What you are asked to do:
Output, word for word, the lines of this listing that fall between the line with "- In St. Andrews" and the line with "9,600 | 3 | 300?", counting both of those lines, and no others.

Study material:
• • • • • • •

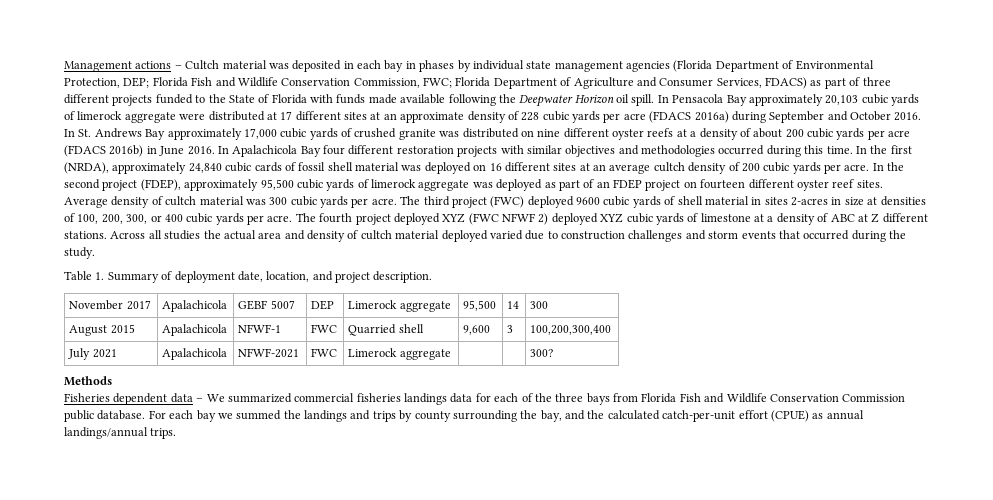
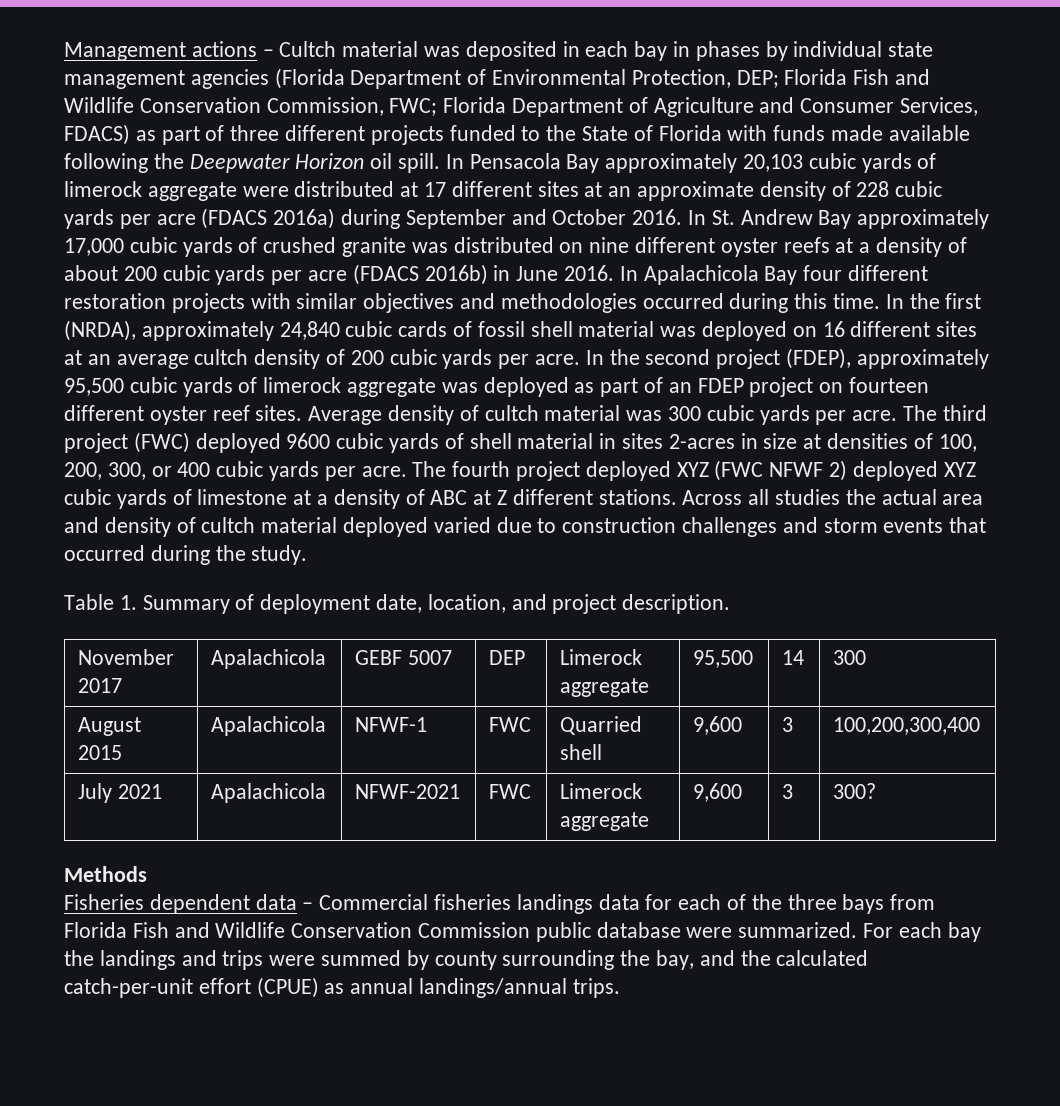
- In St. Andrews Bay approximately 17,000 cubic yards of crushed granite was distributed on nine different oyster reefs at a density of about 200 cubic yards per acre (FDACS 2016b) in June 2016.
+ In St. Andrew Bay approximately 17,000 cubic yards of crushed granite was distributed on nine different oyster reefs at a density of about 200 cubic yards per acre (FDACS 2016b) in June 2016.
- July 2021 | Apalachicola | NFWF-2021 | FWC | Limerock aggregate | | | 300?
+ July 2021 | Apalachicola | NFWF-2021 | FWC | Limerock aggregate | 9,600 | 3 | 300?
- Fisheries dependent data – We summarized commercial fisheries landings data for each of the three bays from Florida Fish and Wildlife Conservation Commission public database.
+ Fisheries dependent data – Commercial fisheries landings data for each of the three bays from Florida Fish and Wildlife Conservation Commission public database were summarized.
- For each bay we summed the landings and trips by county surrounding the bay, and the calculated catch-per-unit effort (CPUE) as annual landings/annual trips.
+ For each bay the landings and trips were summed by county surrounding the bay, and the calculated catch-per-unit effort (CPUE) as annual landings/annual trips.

• • • • • • •

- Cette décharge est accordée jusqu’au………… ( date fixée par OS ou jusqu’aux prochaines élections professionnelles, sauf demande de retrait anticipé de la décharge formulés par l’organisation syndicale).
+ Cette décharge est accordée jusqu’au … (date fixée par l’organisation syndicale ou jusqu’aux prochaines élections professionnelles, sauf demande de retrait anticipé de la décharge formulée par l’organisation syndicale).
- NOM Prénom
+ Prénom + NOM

• • • • • • •

Reply to the task:
- In St. Andrews Bay approximately 17,000 cubic yards of crushed granite was distributed on nine different oyster reefs at a density of about 200 cubic yards per acre (FDACS 2016b) in June 2016.
+ In St. Andrew Bay approximately 17,000 cubic yards of crushed granite was distributed on nine different oyster reefs at a density of about 200 cubic yards per acre (FDACS 2016b) in June 2016.
- July 2021 | Apalachicola | NFWF-2021 | FWC | Limerock aggregate | | | 300?
+ July 2021 | Apalachicola | NFWF-2021 | FWC | Limerock aggregate | 9,600 | 3 | 300?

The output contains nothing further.